In the Spring of 1980 I sat in on Dave Hanson's graduate class that went through the Unix Version 6 source code (using the Lion's book). At the same time I was doing my graduate research in image processing at the Univ. of Arizona, and the Digital Image Analysis Lab (DIAL) had a PDP-11/70 that my advisor (Bob Hunt) let me run Unix on in the evenings. First I had to find a version of Unix that would boot on an 11/70 with an RM03 disk (the release tape from Bell Labs did not boot on this disk, because they didn't have any). I remember going to Dave Hanson's office to ask him. He didn't know of such a boot tape, but turned around to his terminal and typed out a quick email to Dennis Ritchie, asking him. This was 1980, and my first experience with email. The message went out that night (uucp, when the phone rates were the lowest), and we had an answer the next day. No luck at Bell Labs. I then went to the Usenix meeting in February 1980 in Boulder and found a person there who would send me a bootable tape for an 11/70 and an RM03: it was Brian Harvey from Lincoln-Sudbury Regional High School in Massachusetts, the logo wizard. Around this same time at Kitt Peak we started buying some VAXes, and the battle was whether to run VMS or Unix on them. We ended up with both, but it was clear to me that given a choice, Unix was the programming environment that I wanted to work with.

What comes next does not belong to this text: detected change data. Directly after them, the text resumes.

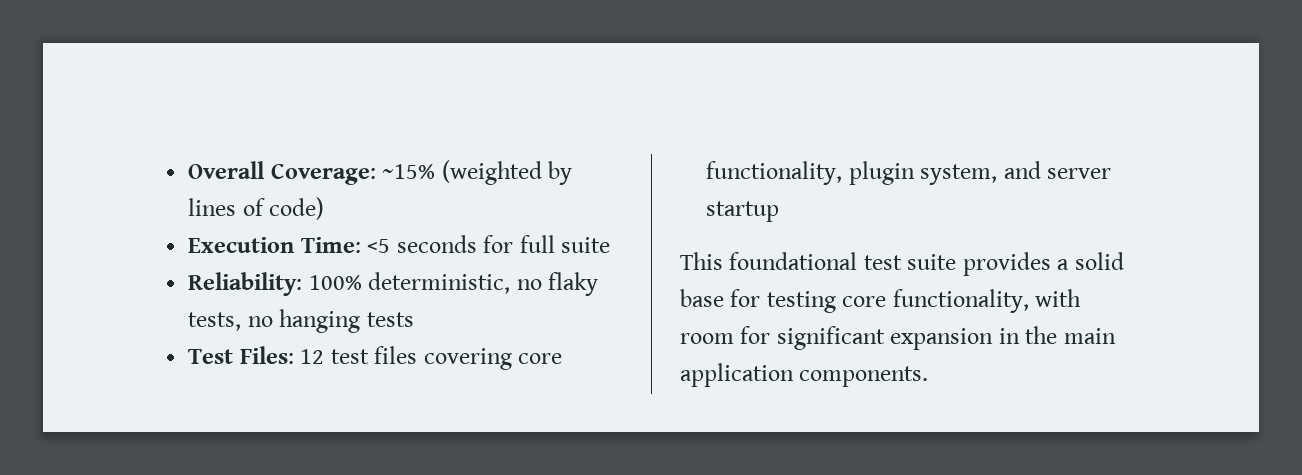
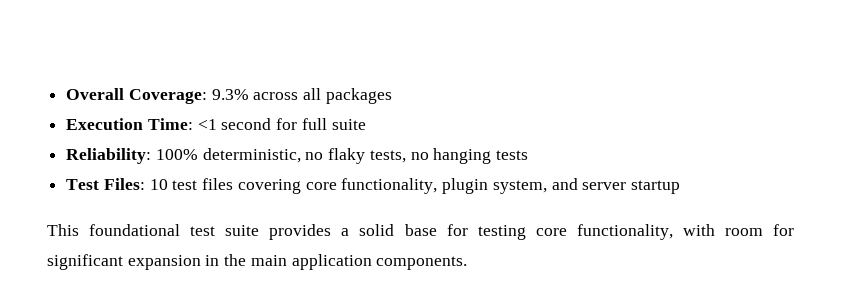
- Overall Coverage: ~15% (weighted by lines of code)
+ Overall Coverage: 9.3% across all packages
- Execution Time: <5 seconds for full suite
+ Execution Time: <1 second for full suite
- Test Files: 12 test files covering core functionality, plugin system, and server startup
+ Test Files: 10 test files covering core functionality, plugin system, and server startup

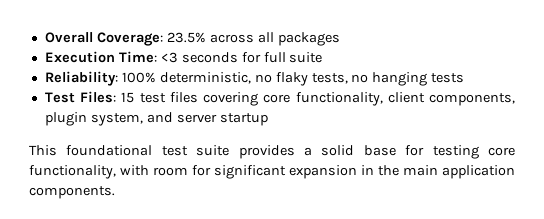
- Overall Coverage: 9.3% across all packages
+ Overall Coverage: 23.5% across all packages
- Execution Time: <1 second for full suite
+ Execution Time: <3 seconds for full suite
- Test Files: 10 test files covering core functionality, plugin system, and server startup
+ Test Files: 15 test files covering core functionality, client components, plugin system, and server startup

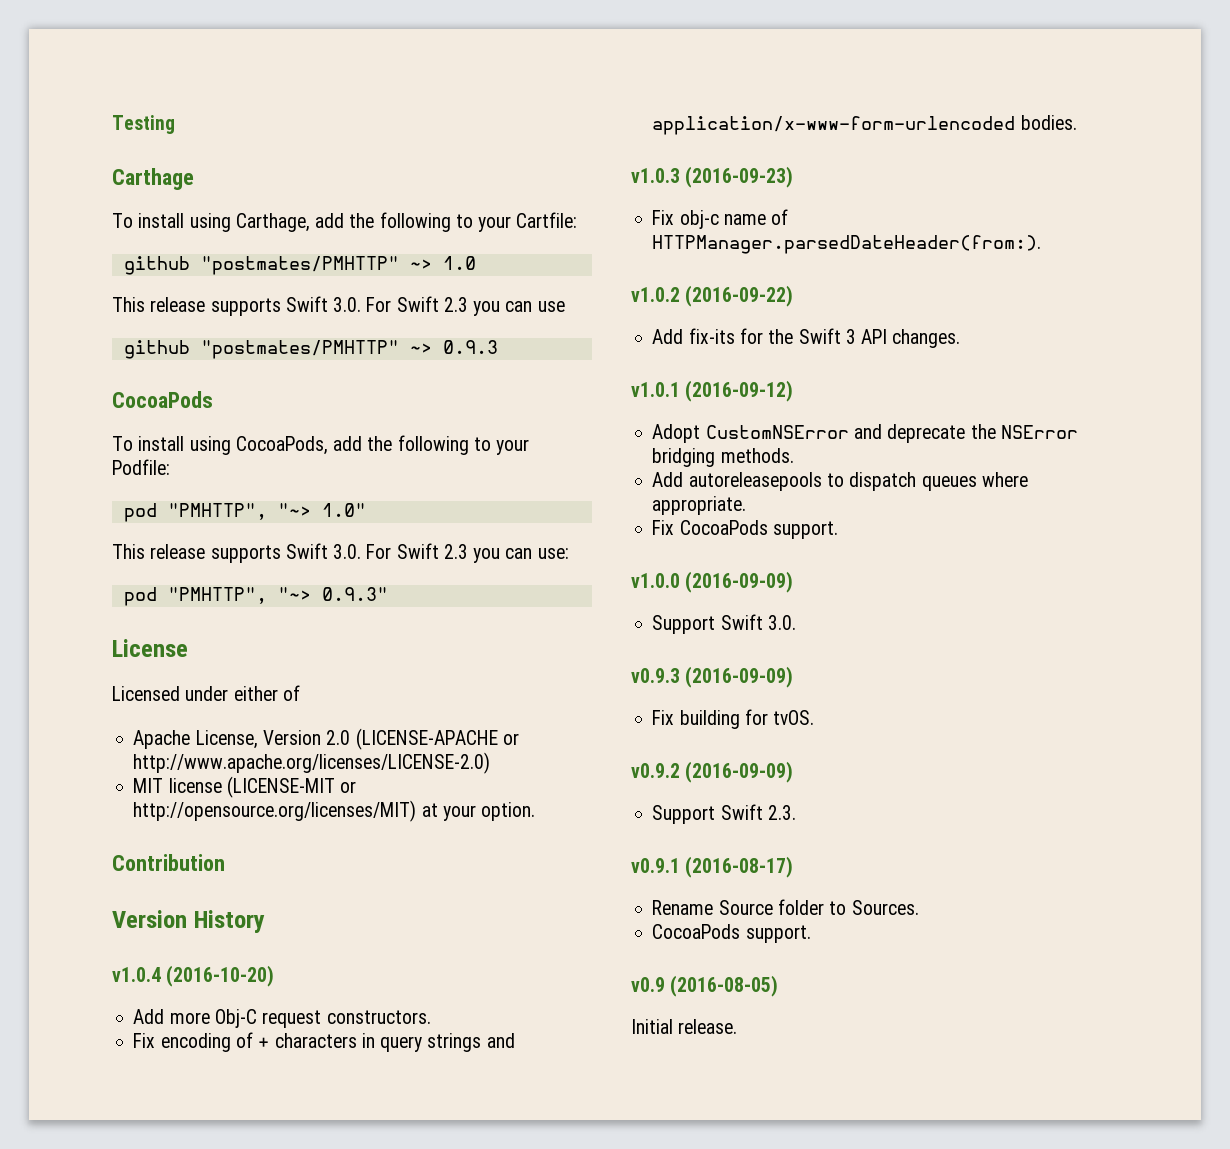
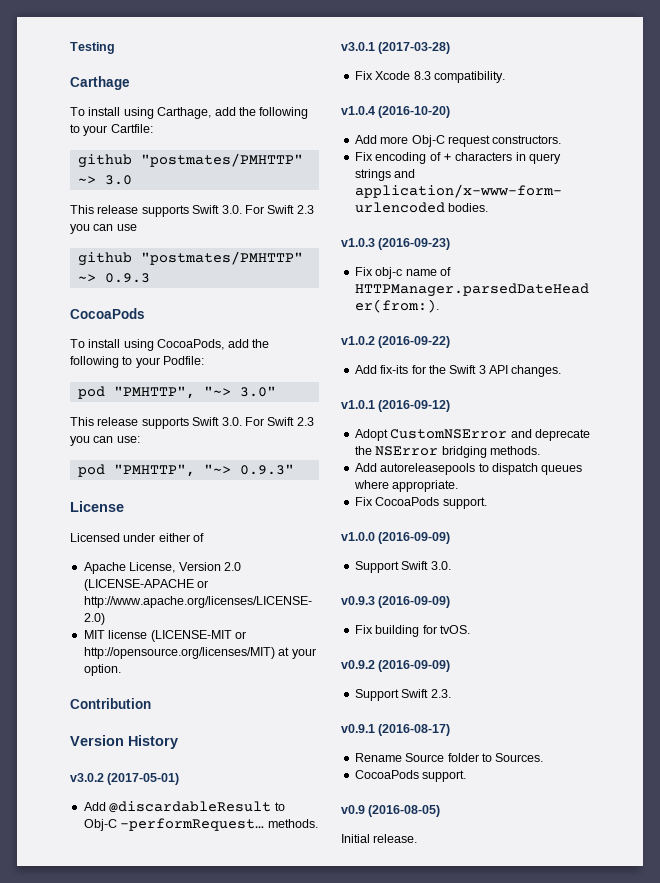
- github "postmates/PMHTTP" ~> 1.0
+ github "postmates/PMHTTP" ~> 3.0
- pod "PMHTTP", "~> 1.0"
+ pod "PMHTTP", "~> 3.0"
+ v3.0.2 (2017-05-01)
+ Add @discardableResult to Obj-C -performRequest… methods.
+ v3.0.1 (2017-03-28)
+ Fix Xcode 8.3 compatibility.

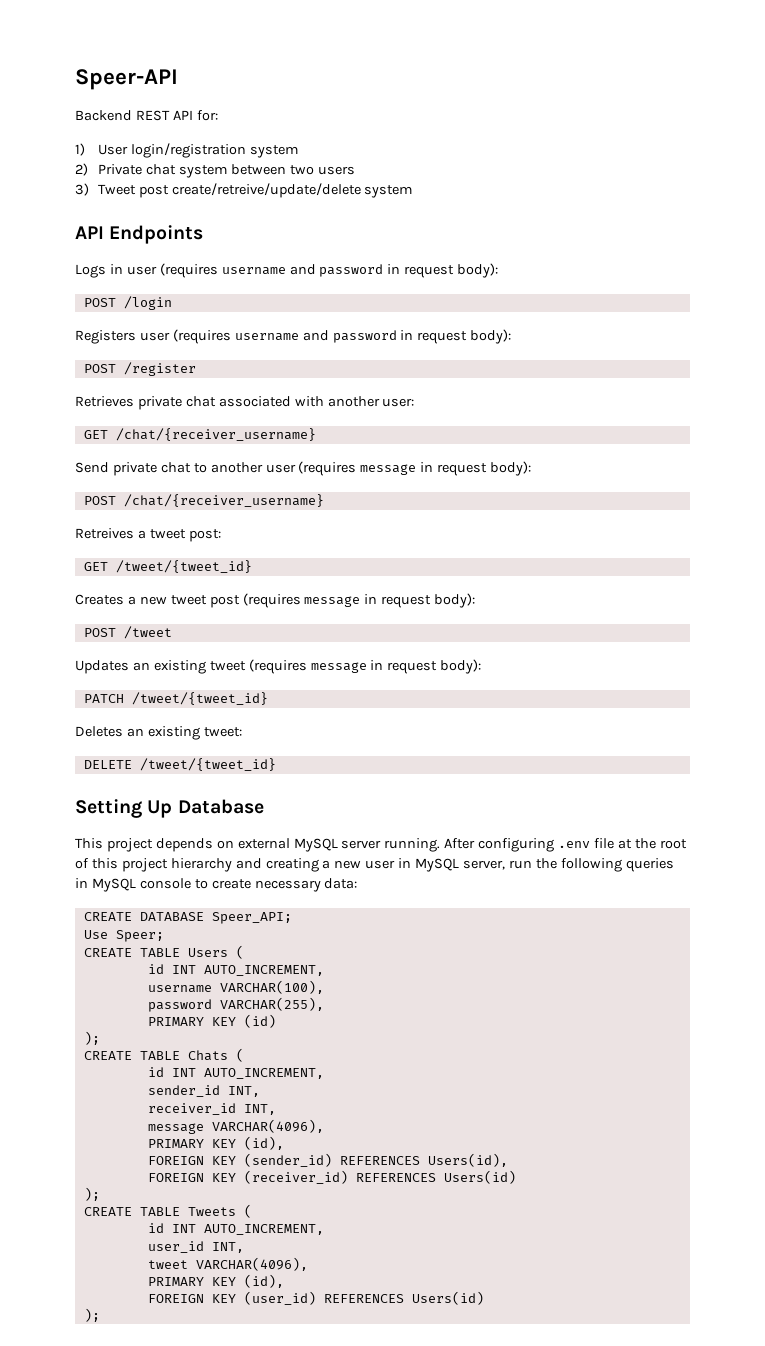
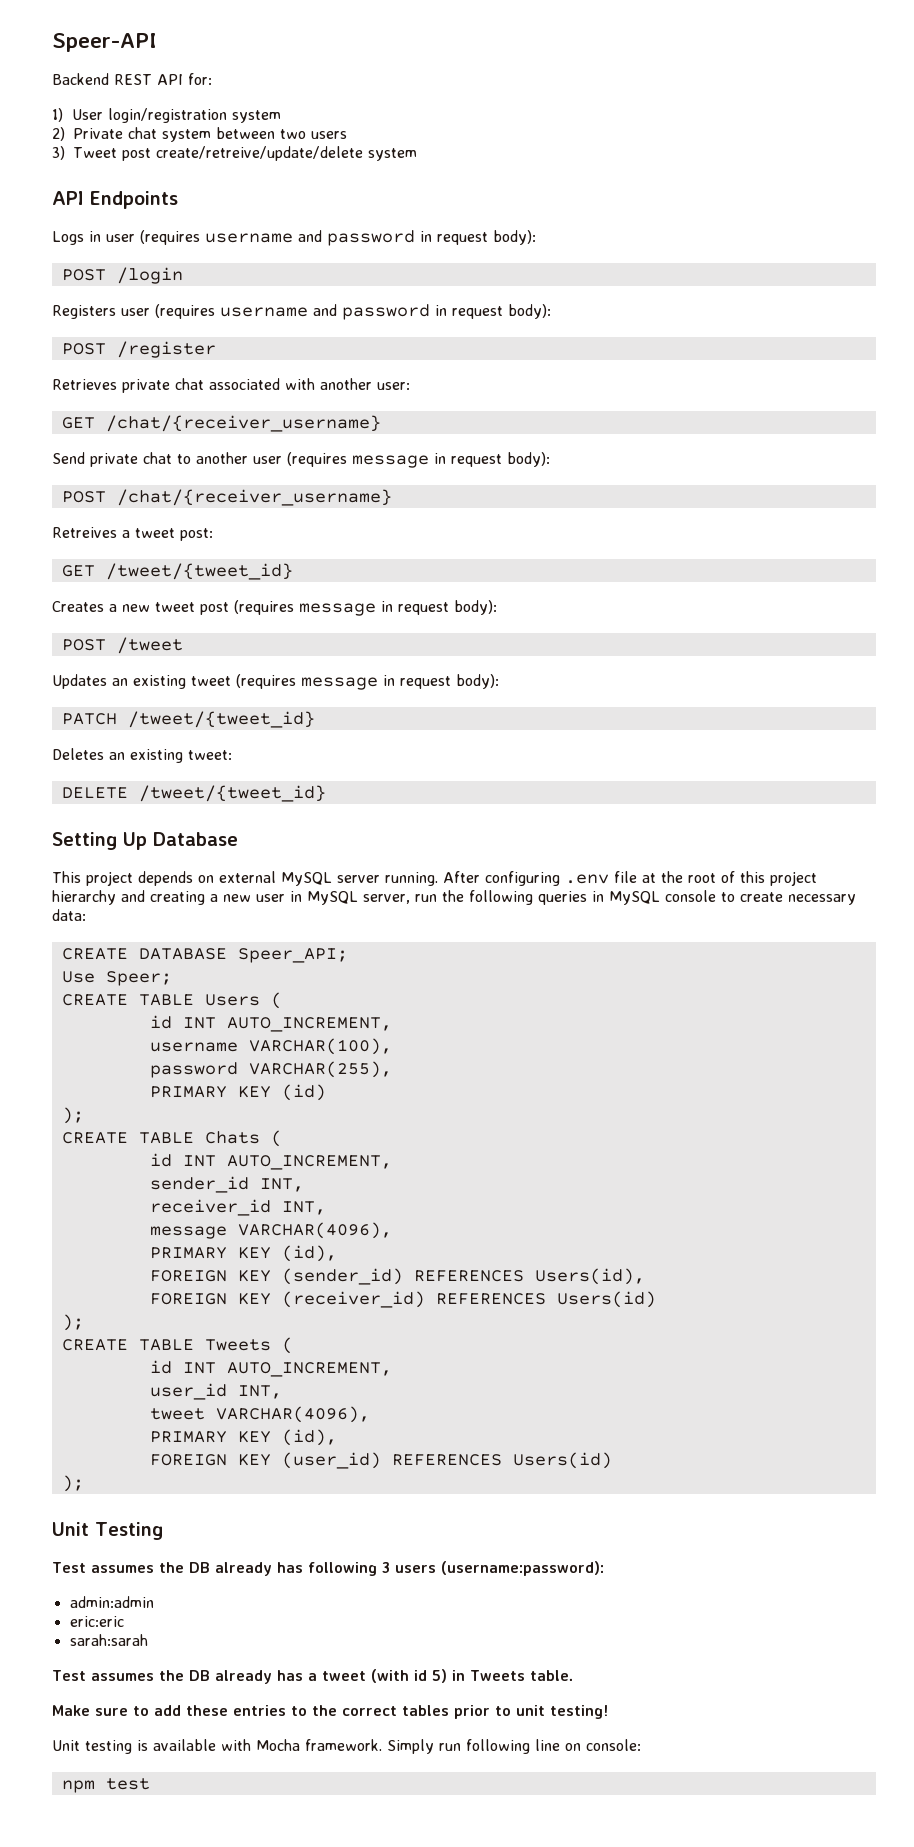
+ Unit Testing
+ Test assumes the DB already has following 3 users (username:password):
+ admin:admin
+ eric:eric
+ sarah:sarah
+ Test assumes the DB already has a tweet (with id 5) in Tweets table.
+ Make sure to add these entries to the correct tables prior to unit testing!
+ Unit testing is available with Mocha framework. Simply run following line on console:
+ npm test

In 1982 I finished my Ph.D. For a few months prior finishing my dissertation a friend who had been a professor of mine at the Univ. of Arizona, but had left to join a health care startup in Connecticut, kept calling me at Kitt Peak with Unix questions. They were considering doing all software development at the startup in C under Unix. He finally said he was tired of calling me all the time, and would I like to move to Connecticut and lead up their software team. My wife agreed, so in December of 1982 I turned in the final copy of my dissertation on a Wednesday, the packers came and packed the house on Thursday, they loaded the moving van Friday, and we left Tucson on Saturday. The next 8 years were spent working in New Haven for Health Systems International, which was lots of fun, but that's another story.